### Version difference data
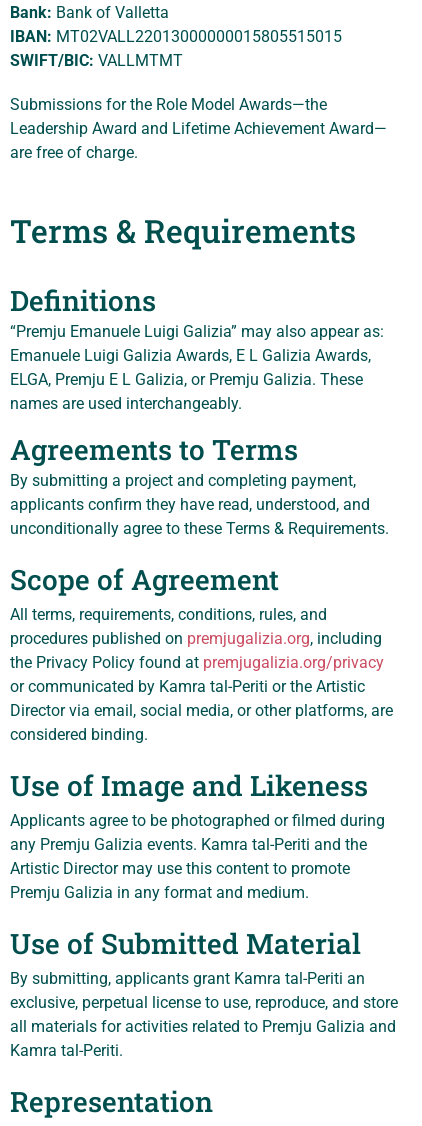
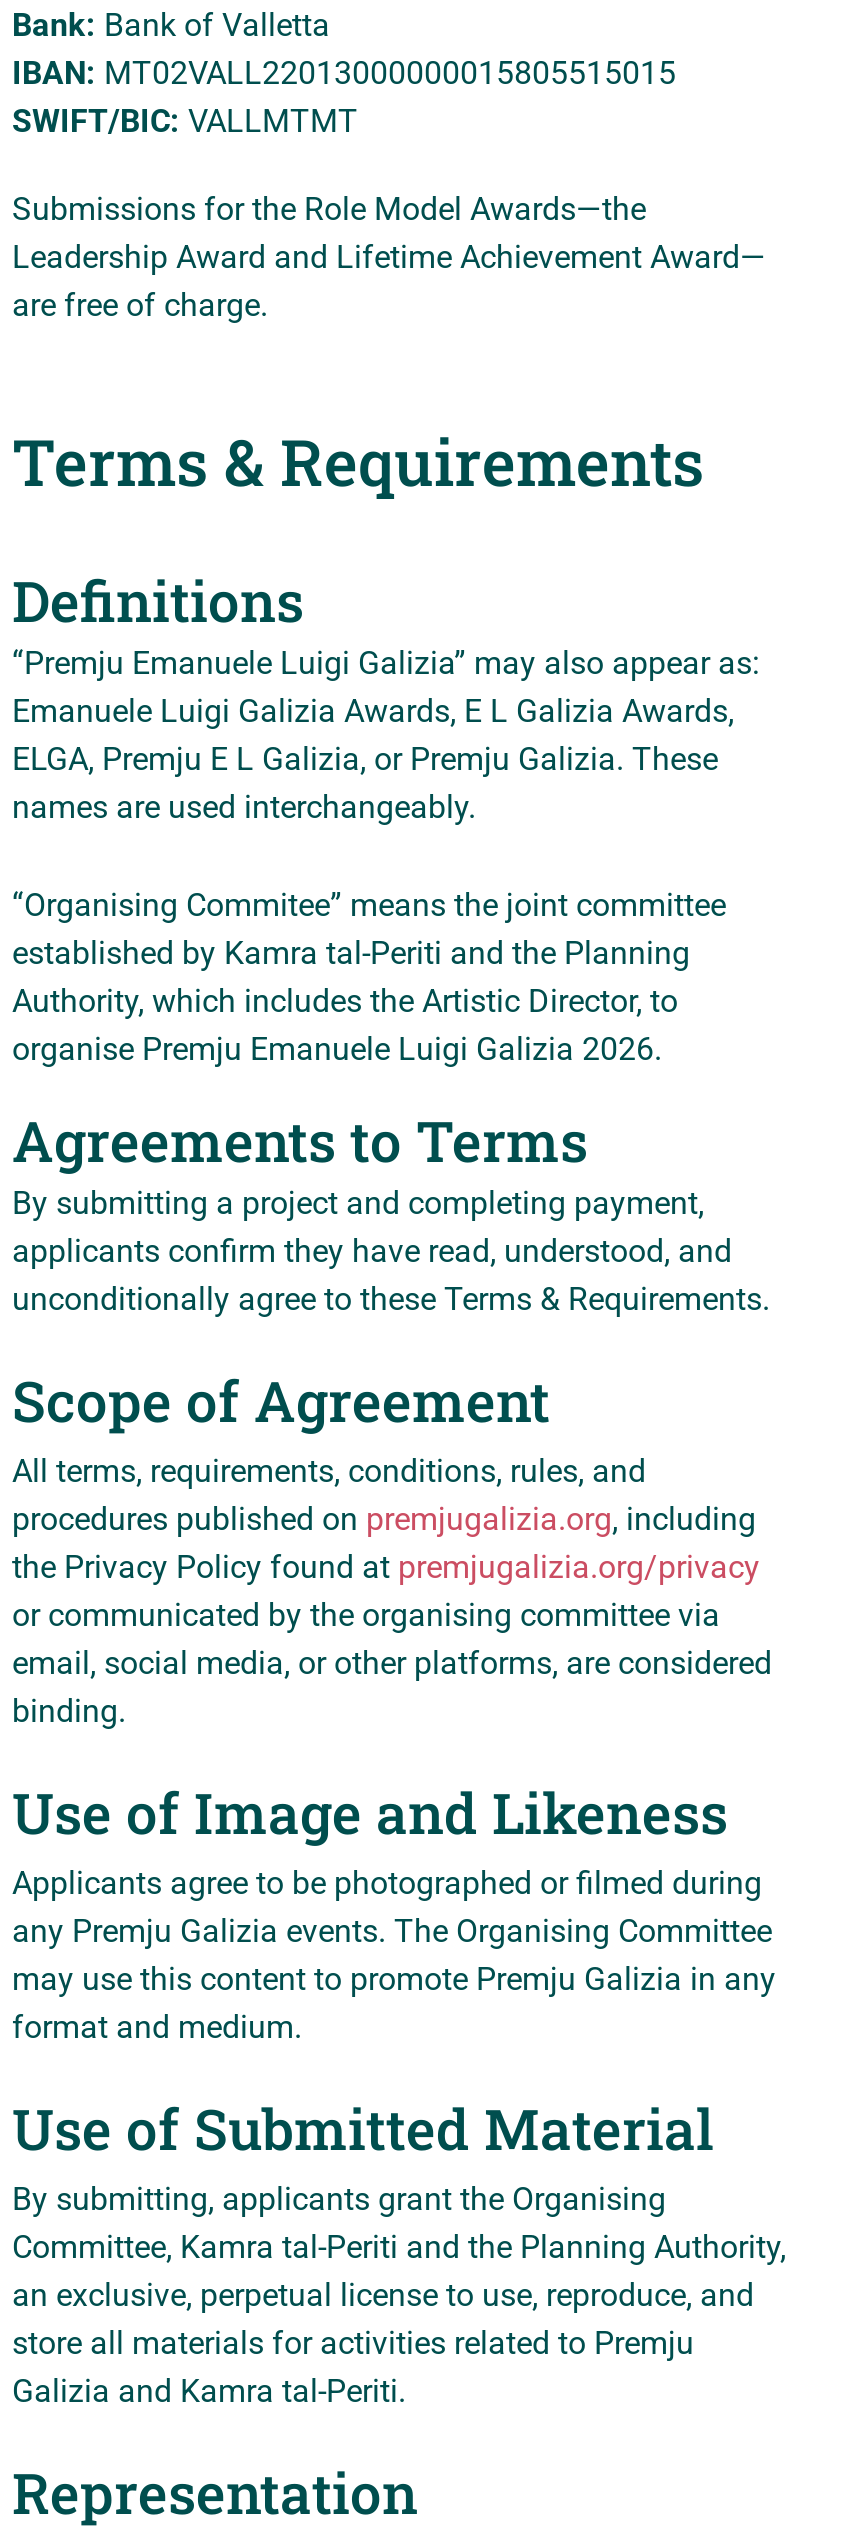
+ “Organising Commitee” means the joint committee
+ established by Kamra tal-Periti and the Planning
+ Authority, which includes the Artistic Director, to
+ organise Premju Emanuele Luigi Galizia 2026.

- or communicated by Kamra tal-Periti or the Artistic
- Director via email, social media, or other platforms, are
- considered binding.
+ or communicated by the organising committee via
+ email, social media, or other platforms, are considered
+ binding.

- any Premju Galizia events. Kamra tal-Periti and the
- Artistic Director may use this content to promote
- Premju Galizia in any format and medium.
+ any Premju Galizia events. The Organising Committee
+ may use this content to promote Premju Galizia in any
+ format and medium.

- By submitting, applicants grant Kamra tal-Periti an
- exclusive, perpetual license to use, reproduce, and store
- all materials for activities related to Premju Galizia and
- Kamra tal-Periti.
+ By submitting, applicants grant the Organising
+ Committee, Kamra tal-Periti and the Planning Authority,
+ an exclusive, perpetual license to use, reproduce, and
+ store all materials for activities related to Premju
+ Galizia and Kamra tal-Periti.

### WHAT YOU WILL DO
Please print each entry exactly as given and keep pictures out of it.

### RESPONSE AREA
+ “Organising Commitee” means the joint committee
+ established by Kamra tal-Periti and the Planning
+ Authority, which includes the Artistic Director, to
+ organise Premju Emanuele Luigi Galizia 2026.

- or communicated by Kamra tal-Periti or the Artistic
- Director via email, social media, or other platforms, are
- considered binding.
+ or communicated by the organising committee via
+ email, social media, or other platforms, are considered
+ binding.

- any Premju Galizia events. Kamra tal-Periti and the
- Artistic Director may use this content to promote
- Premju Galizia in any format and medium.
+ any Premju Galizia events. The Organising Committee
+ may use this content to promote Premju Galizia in any
+ format and medium.

- By submitting, applicants grant Kamra tal-Periti an
- exclusive, perpetual license to use, reproduce, and store
- all materials for activities related to Premju Galizia and
- Kamra tal-Periti.
+ By submitting, applicants grant the Organising
+ Committee, Kamra tal-Periti and the Planning Authority,
+ an exclusive, perpetual license to use, reproduce, and
+ store all materials for activities related to Premju
+ Galizia and Kamra tal-Periti.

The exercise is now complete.